MH: But you’d never have done it, would you, if you hadn’t had a complaint from one of the GLA members? You’d never have looked at it? It was as though —

CW: No, we wouldn’t have done.

MH: Because it was too small.

CW: Yes, so as I said at the start, we ‘d normally, if we were auditing procurement, we would do them at the time they were happening and, actually, these ones would, you know, yes, I don’t think anybody at the time had any inkling that they were going to be such high profile procurements. So, you know, to be quite honest back in 2013 when it was happening I don’t think they were even on our radar to look at and, yes, and then Caroline Pidgeon and the Oversight Committee started asking questions about it early in 2015 and in response to that the then Commissioner, Sir Peter Hendy, said, “Okay, well, I’ll get our Internal Audit Department to have a look at it”. So we were looking back on something that happened more than two years previously, which isn’t normally the way that we would particularly work. But, you know–

MH: But this is, you see, it just seems to me you identified all sorts of things in the contract and, actually, so had commercial before — there’s a note, an email from Paul Plummer and this is on the original Heatherwick contract where he says: “I note your comments that the brief is based on daily rates not lump sum fixed, not fixed sums clarified. However, all three submissions clearly state fixed sums and I assume they have an expectation of the amount in the tender being invoiced. It should be noted that Heatherwick had not accepted the terms and conditions and whilst I accept this is a contractual matter this does need to be resolved prior to award given the main issues seem to relate to IP. The other major issue with Heatherwick’s submission is their expectation that they are appointed as the lead designers throughout the whole process should the process be got beyond feasibility (and they did get quite a few millions of pounds out of this) which surely we cannot commit to. How were the commercial criteria clauses reached as given the range of daily rates submitted all three cannot have scored 15 per cent.” That is pretty critical stuff.

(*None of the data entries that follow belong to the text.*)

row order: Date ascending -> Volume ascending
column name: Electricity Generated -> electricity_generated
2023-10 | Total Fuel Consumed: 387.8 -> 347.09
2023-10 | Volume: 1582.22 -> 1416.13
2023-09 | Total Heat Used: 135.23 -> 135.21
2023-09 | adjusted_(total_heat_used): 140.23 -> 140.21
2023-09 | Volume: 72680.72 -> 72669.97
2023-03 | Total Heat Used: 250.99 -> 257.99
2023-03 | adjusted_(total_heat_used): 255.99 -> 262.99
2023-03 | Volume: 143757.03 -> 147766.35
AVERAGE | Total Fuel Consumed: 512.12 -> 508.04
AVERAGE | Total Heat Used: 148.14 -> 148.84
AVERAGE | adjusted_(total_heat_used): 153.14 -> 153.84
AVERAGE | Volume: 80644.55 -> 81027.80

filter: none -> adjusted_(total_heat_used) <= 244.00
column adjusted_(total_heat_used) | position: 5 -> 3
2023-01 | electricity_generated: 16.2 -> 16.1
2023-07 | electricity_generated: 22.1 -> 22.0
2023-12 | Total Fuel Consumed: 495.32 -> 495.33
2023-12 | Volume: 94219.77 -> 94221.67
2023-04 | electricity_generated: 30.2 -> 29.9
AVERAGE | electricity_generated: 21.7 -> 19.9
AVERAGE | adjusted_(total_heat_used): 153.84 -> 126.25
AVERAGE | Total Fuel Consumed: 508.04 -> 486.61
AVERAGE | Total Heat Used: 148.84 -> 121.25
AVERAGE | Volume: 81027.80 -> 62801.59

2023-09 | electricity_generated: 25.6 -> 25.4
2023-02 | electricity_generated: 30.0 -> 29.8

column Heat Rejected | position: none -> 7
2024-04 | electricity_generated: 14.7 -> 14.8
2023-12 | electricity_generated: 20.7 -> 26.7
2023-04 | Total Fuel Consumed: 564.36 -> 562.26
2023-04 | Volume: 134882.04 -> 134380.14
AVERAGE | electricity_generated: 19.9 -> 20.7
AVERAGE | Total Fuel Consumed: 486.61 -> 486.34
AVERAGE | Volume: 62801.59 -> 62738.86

CW: Yes, but, that is part of I think what you would expect a process to be where you, you know, that the role if you like of the commercial team would be —

MH: What would you expect the people in charge of the procurement to do when they get that?

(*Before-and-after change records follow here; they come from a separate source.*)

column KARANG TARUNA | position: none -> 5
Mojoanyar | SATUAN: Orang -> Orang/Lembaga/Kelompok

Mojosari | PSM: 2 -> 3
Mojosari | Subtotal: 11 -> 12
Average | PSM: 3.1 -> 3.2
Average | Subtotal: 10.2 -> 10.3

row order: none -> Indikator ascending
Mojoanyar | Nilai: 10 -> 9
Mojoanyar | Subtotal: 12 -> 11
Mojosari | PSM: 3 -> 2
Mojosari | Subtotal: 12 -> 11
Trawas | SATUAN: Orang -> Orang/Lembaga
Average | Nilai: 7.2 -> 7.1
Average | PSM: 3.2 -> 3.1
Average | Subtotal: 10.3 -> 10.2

CW: Well, to consider the points that had been raised and —

MH: And ignore them?

CW: Well, no, they shouldn’t ignore them and one of the points we made in our report and one of the recommendations was that — and what I think — so if the commercial team felt that their advice was being ignored, they should have escalated that up their chain to a suitable level and, you know, that’s one of the recommendations that we made, that the escalation process didn’t happen. So yes, they made some observations and so forth and they weren’t taken account of at the time but it never got escalated and so their advice wasn’t taken.

MH: The reason I’m trying to move from the specific to the general, so if Caroline Pidgeon hadn’t spotted this you wouldn’t have gone in there?

CW: No.

MH: So one wonders is that rather relaxed attitude towards process which is, you know, the most generous interpretation of what happened here, an entrenched attitude in City Hall, and if not what gives me comfort to think it isn’t?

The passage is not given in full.